PART II: Policing in the present

The death of George Floyd at the hands of Minneapolis police on May 25 re-ignited a long-burning flame of protest against police violence in the United States and across the world.

In the months since George Floyd was killed by a police officer in Minneapolis, calls for the defunding and abolition of police departments across North America have become an overwhelming demand accompanying the Black Lives Matter movement. (Matt York / The Associated Press files)
In the months since George Floyd was killed by a police officer in Minneapolis, calls for the defunding and abolition of police departments across North America have become an overwhelming demand accompanying the Black Lives Matter movement. (Matt York / The Associated Press files)

In the months since his death, calls for the defunding and abolition of police departments across North America have become an overwhelming demand accompanying the Black Lives Matter movement.

Critics have pointed to inflated police budgets and seemingly unrestricted police powers against the backdrop of continued violence towards Black and Indigenous peoples.

According to the most recent Statistics Canada data, national police expenditures reached $15.1 billion in 2017-18, a two per cent increase from the previous year on a trend that has been notching upwards since 1996. At the same time, the nation recorded a two per cent drop in “police strength,” a term used to indicate the number of officers per 100,000 population.

The lion’s share of police operating expenditures goes into salaries, which average $99,298 annually across Canada.

“If people are sometimes confused about what it means to really insist that we could live in a world free of policing, it’s an understanding that policing has always been a kind of racialized control mechanism over Black communities, over Indigenous communities,” says Maynard.

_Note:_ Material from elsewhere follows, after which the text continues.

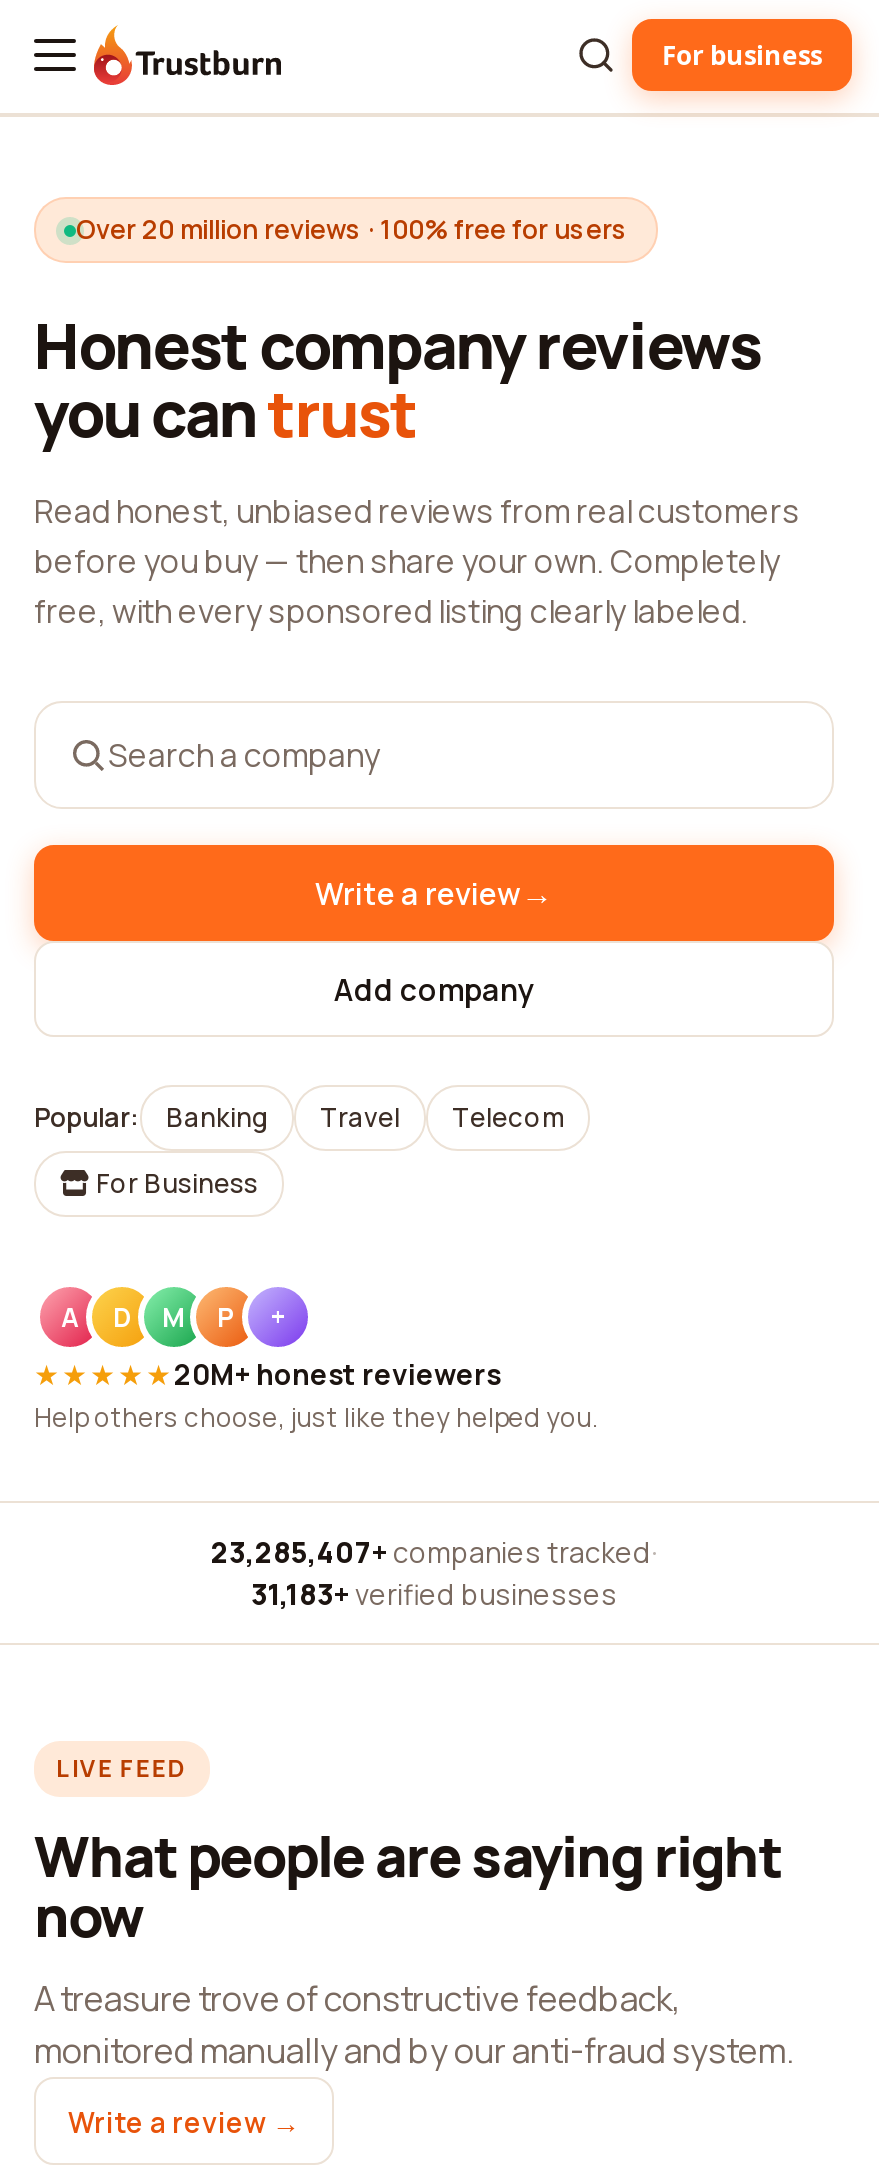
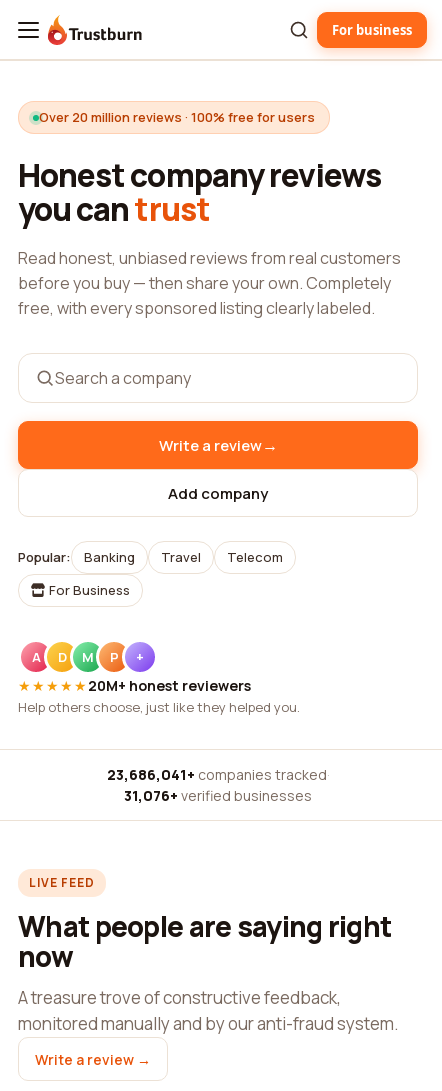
[211,1533,657,1571] 23,285,407+ companies tracked · -> [106,765,330,784] 23,686,041+ companies tracked ·
[251,1575,617,1613] 31,183+ verified businesses -> [124,786,312,805] 31,076+ verified businesses

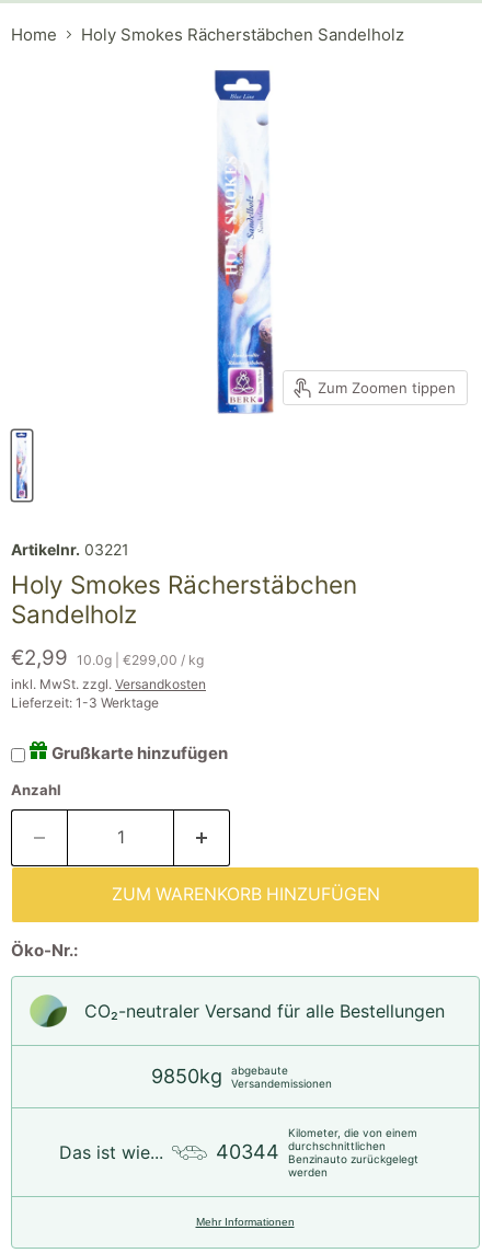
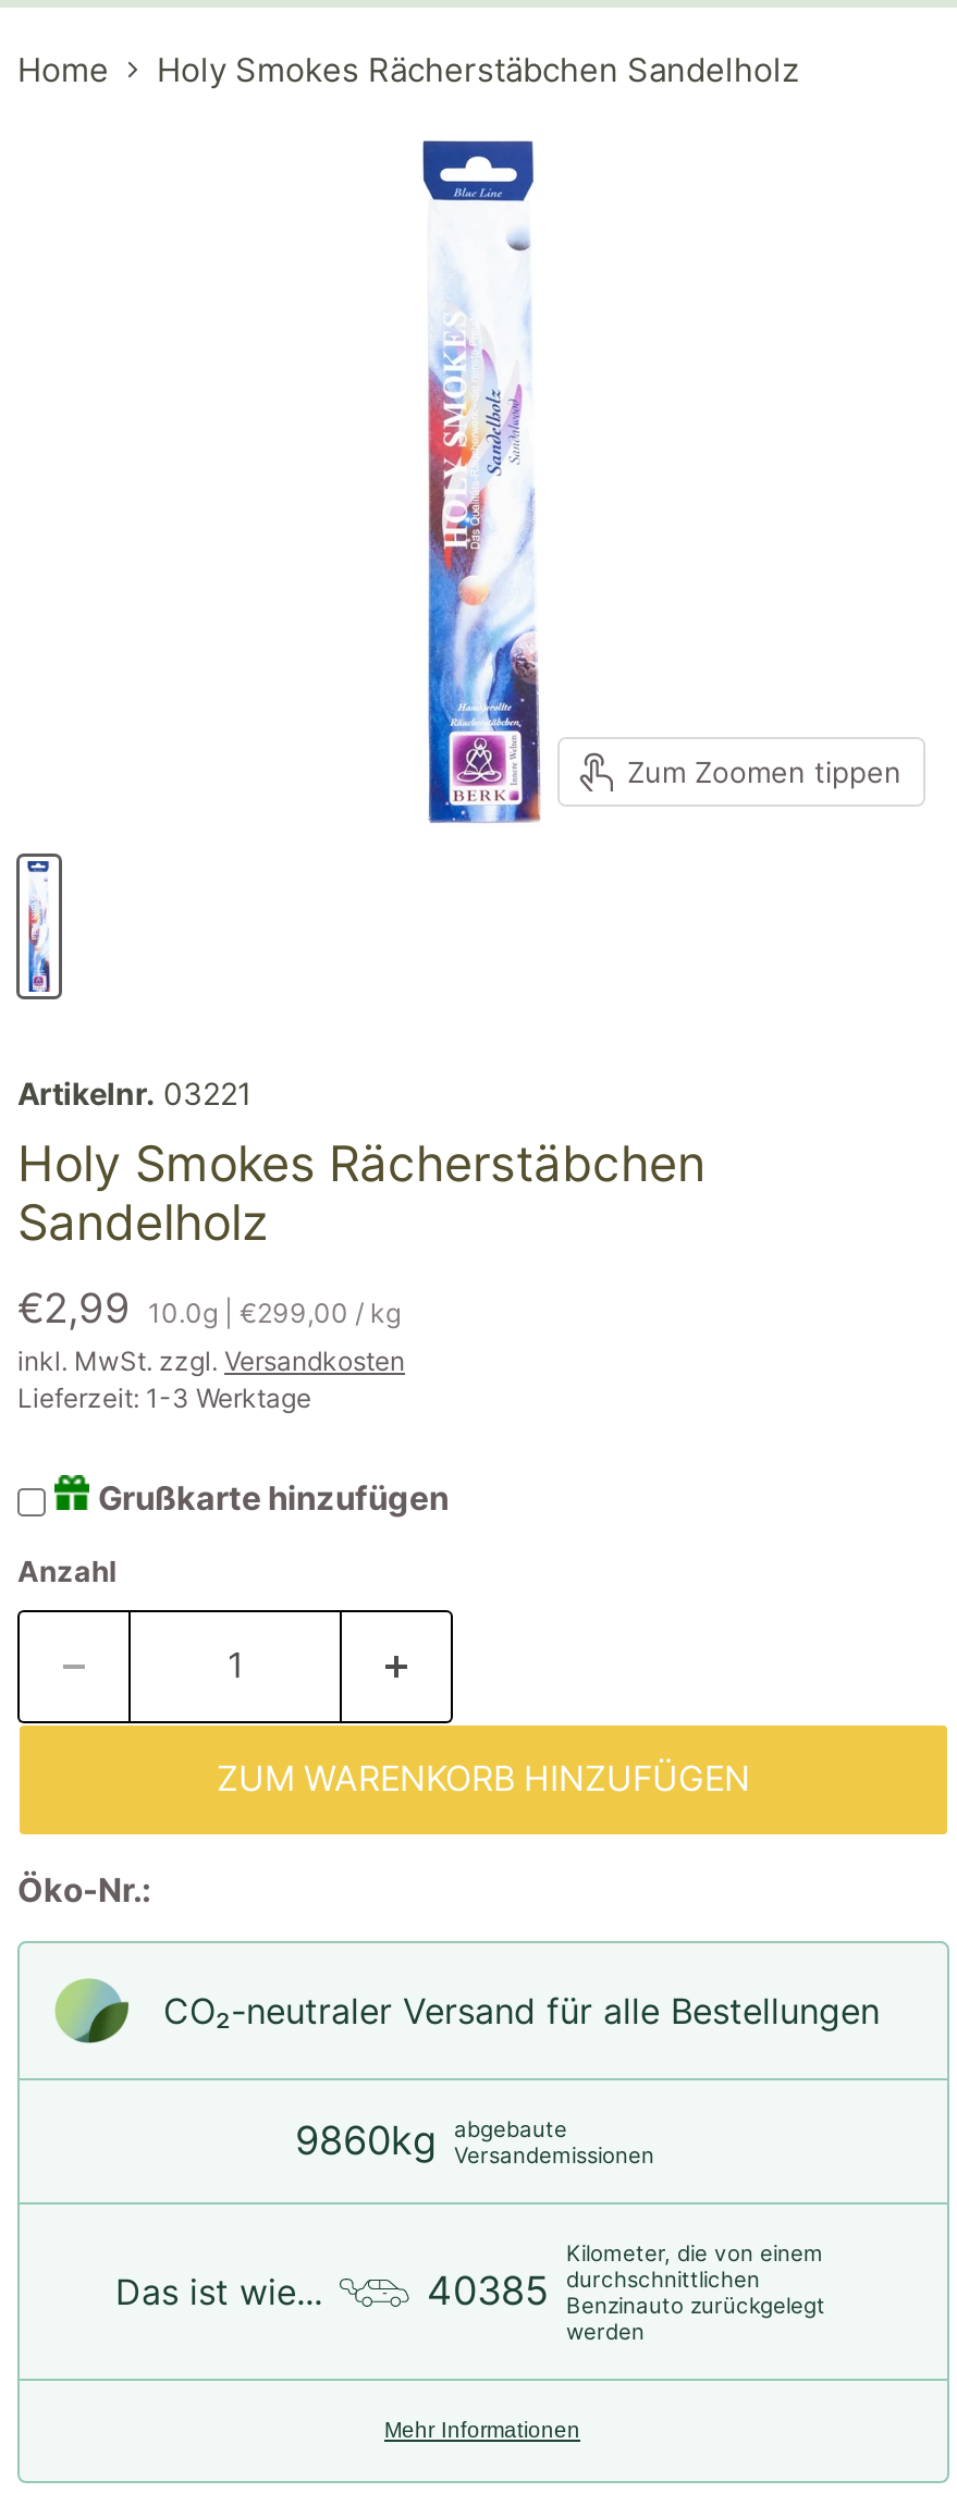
[151,1064,331,1090] 9850kg abgebaute Versandemissionen -> [295,2116,654,2168] 9860kg abgebaute Versandemissionen
[216,1139,418,1166] 40344 durchschnittlichen Benzinauto zurückgelegt -> [427,2266,825,2318] 40385 durchschnittlichen Benzinauto zurückgelegt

“If we understand that history, it’s a very logical extension to say that this kind of violence actually needs to be reduced, needs to be eliminated entirely, and that’s what the call to defund, to abolish the police is getting at.”

In response to the beating of Chief Allan Adam in June, RCMP commissioner Brenda Lucki was called on to comment on systemic racism embedded in the ranks of the force. In an interview with the Globe and Mail, Lucki said she “struggled” with the definition of systemic racism and denied its existence within national police ranks.

She walked her comments back days later, penning a statement which acknowledged “systemic racism is part of every institution, the RCMP included,” and that the RCMP “have not always treated racialized and Indigenous people fairly.”

Retired Vancouver police officer Lorimer Shenher says a denial of systemic racism is deeply embedded in policing. (Trevor Hagan / Winnipeg Free Press)
Retired Vancouver police officer Lorimer Shenher says a denial of systemic racism is deeply embedded in policing. (Trevor Hagan / Winnipeg Free Press)

According to retired Vancouver police officer Lorimer Shenher, a denial of systemic issues and systemic racism is embedded deeply in policing, and particularly RCMP culture.

Attending police academy on the West Coast in the 1990s, Shenher says he was surprised at the lack of history taught to the bands of “freshly-scrubbed, well-meaning recruits.”

Instead, young officers were trained in the community policing principles of Sir Robert Peel — the father of British policing who touted the ideal that “the police are the public and the public are the police.”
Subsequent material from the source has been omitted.